▶ Task:
Search the entries for the word "Ersatzteil". Copy every line where it turns up.

▶ Data to process:
+ + + +

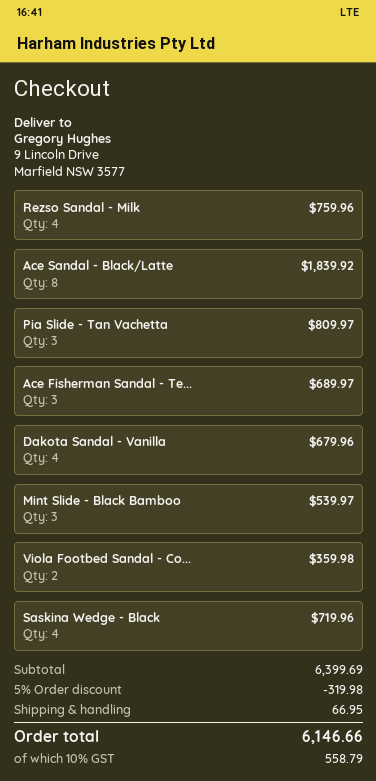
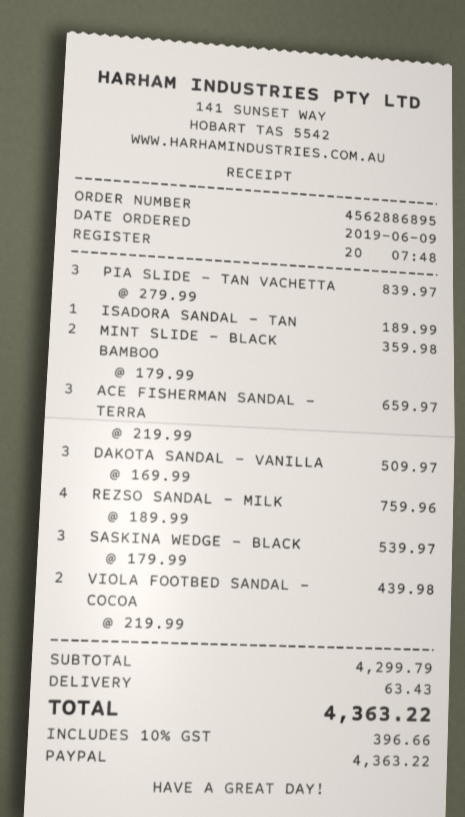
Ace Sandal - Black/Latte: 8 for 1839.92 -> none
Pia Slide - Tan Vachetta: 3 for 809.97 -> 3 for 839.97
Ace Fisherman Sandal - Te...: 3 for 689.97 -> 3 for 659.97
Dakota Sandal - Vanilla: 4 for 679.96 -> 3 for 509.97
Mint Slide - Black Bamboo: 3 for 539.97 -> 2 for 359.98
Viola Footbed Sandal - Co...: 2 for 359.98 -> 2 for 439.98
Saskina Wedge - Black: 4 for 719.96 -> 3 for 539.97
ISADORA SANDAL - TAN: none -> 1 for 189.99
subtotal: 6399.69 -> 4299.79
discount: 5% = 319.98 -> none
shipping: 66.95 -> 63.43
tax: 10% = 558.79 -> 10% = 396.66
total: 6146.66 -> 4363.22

+ + + +

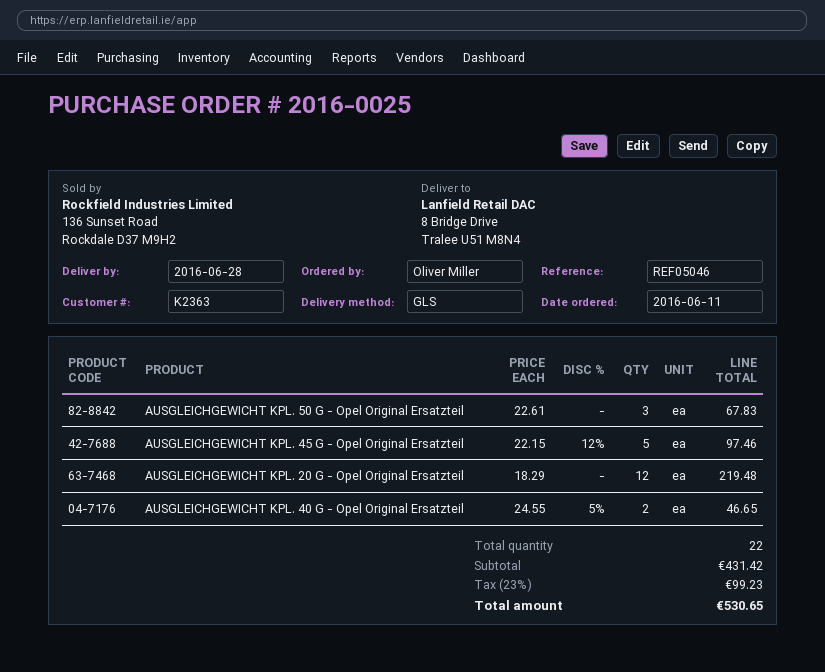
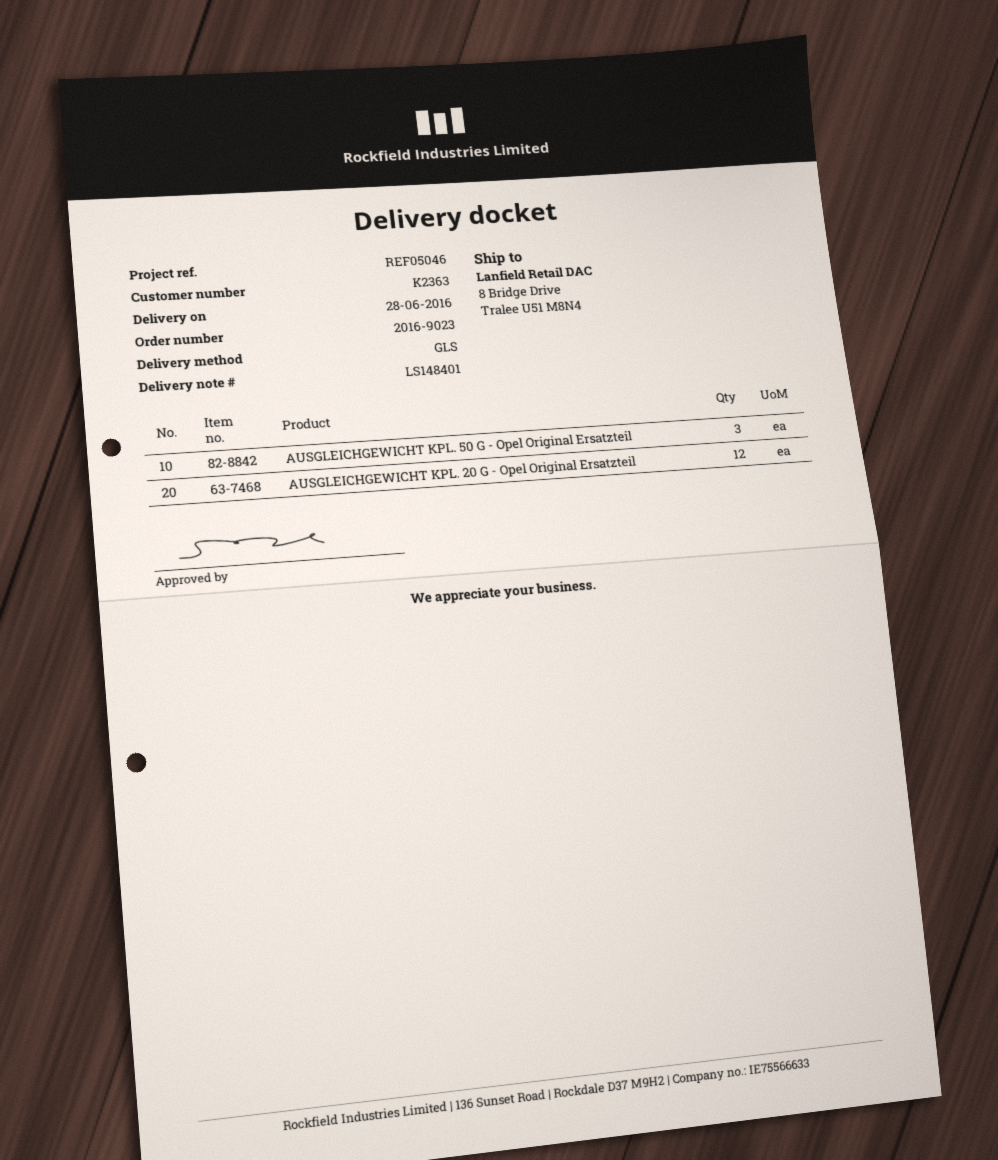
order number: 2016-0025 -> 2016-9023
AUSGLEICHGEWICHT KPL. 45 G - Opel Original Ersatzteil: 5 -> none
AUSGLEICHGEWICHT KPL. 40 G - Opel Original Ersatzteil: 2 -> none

+ + + +

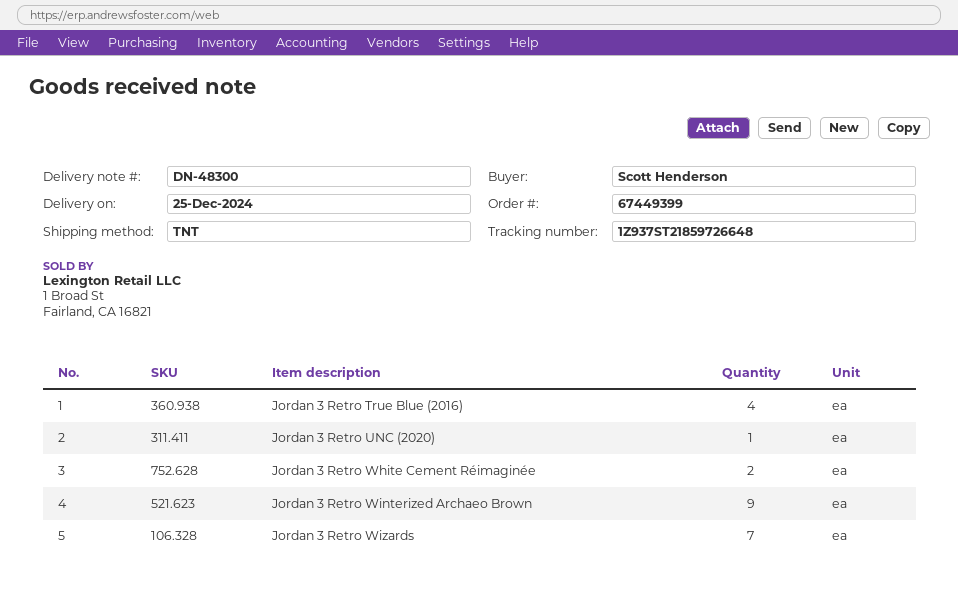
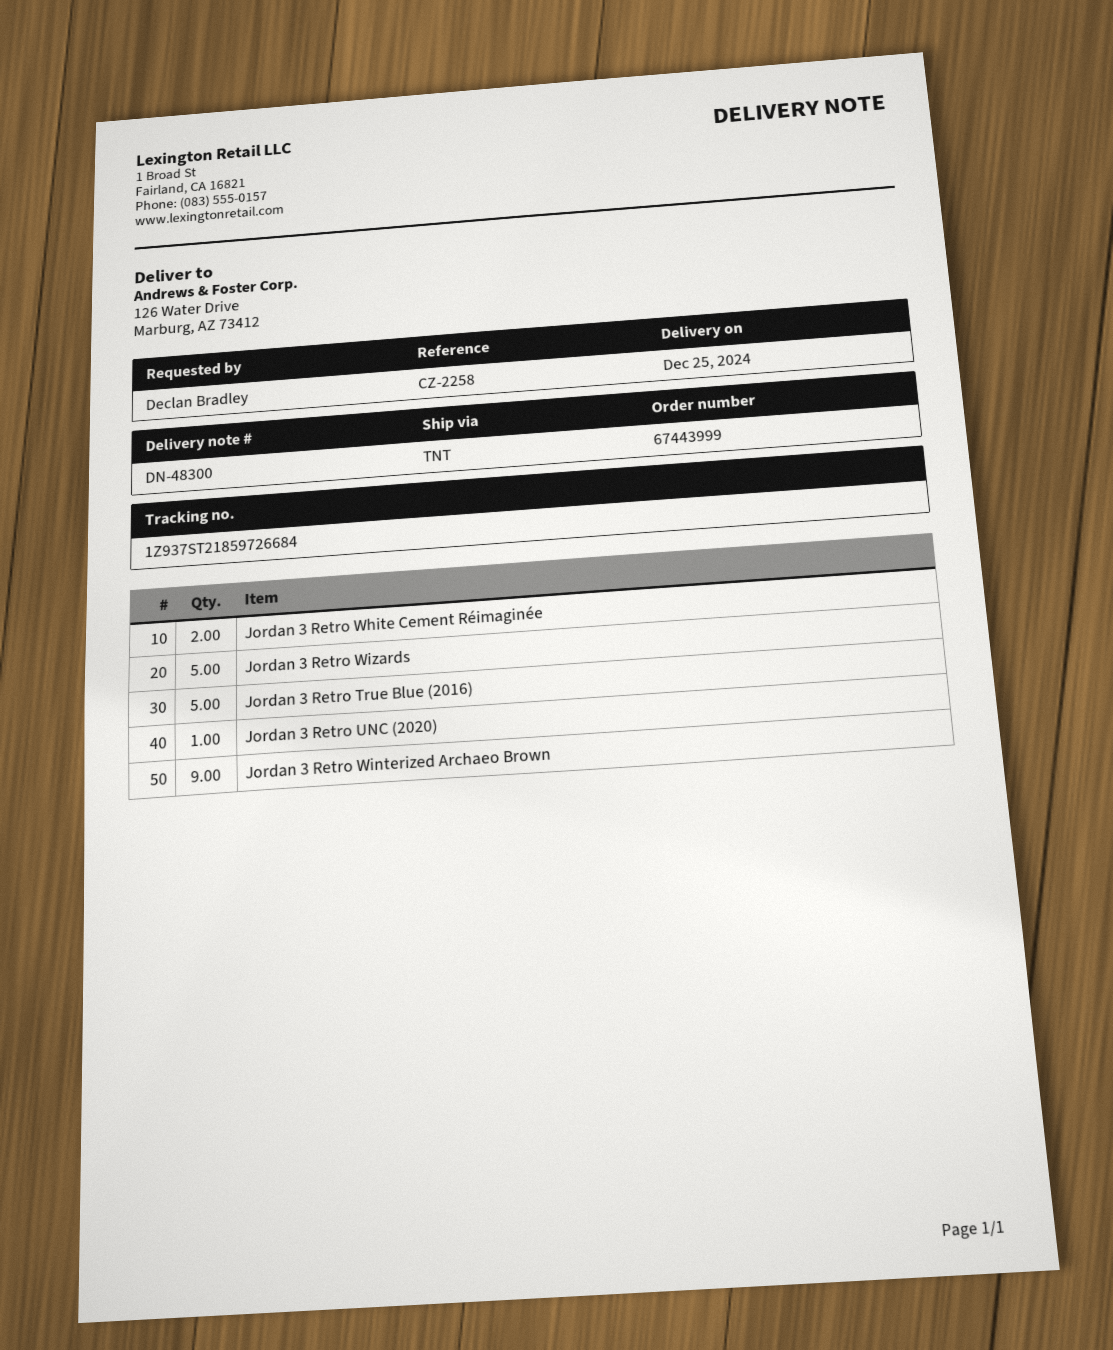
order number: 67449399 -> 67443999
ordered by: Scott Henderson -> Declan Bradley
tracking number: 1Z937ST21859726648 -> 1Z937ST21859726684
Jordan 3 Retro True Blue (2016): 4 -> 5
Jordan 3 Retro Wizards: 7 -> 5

+ + + +

▶ Response:
AUSGLEICHGEWICHT KPL. 45 G - Opel Original Ersatzteil: 5 -> none
AUSGLEICHGEWICHT KPL. 40 G - Opel Original Ersatzteil: 2 -> none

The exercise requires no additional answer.